Say only how many lines in the entries below contain the word "settled".

-*-*-

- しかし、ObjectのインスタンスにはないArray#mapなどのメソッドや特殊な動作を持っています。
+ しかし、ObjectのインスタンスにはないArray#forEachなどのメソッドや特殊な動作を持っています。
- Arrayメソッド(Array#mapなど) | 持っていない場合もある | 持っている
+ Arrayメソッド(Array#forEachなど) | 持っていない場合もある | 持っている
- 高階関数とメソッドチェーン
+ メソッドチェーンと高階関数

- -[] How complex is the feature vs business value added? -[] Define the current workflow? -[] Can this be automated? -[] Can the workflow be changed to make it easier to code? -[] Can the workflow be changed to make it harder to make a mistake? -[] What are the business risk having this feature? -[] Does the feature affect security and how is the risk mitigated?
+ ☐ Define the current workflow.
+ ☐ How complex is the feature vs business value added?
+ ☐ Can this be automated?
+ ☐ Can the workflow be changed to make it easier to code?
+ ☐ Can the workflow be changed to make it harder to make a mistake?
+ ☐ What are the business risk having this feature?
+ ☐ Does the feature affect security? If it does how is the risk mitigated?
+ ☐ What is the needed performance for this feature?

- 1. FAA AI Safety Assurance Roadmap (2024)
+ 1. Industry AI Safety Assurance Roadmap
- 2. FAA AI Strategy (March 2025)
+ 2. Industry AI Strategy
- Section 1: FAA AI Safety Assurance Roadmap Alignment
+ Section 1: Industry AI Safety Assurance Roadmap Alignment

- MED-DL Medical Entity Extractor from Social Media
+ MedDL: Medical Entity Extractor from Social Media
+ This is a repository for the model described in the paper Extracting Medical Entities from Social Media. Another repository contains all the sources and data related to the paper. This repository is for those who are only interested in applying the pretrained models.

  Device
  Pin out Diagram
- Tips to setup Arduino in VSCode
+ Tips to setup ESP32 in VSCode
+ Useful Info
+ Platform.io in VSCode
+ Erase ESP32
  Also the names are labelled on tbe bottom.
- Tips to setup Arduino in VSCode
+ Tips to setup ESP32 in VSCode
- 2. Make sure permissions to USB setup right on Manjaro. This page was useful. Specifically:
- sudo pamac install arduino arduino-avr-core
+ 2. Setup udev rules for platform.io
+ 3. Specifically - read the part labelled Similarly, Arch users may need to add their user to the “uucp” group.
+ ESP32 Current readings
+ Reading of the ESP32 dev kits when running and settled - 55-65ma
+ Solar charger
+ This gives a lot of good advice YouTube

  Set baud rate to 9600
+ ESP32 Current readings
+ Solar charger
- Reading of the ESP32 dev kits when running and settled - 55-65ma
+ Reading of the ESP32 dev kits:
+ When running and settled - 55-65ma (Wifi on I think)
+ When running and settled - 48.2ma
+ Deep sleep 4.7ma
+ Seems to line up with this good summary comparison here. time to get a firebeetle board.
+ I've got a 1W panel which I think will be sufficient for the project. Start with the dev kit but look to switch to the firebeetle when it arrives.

-*-*-

▶ _Written solution_: 4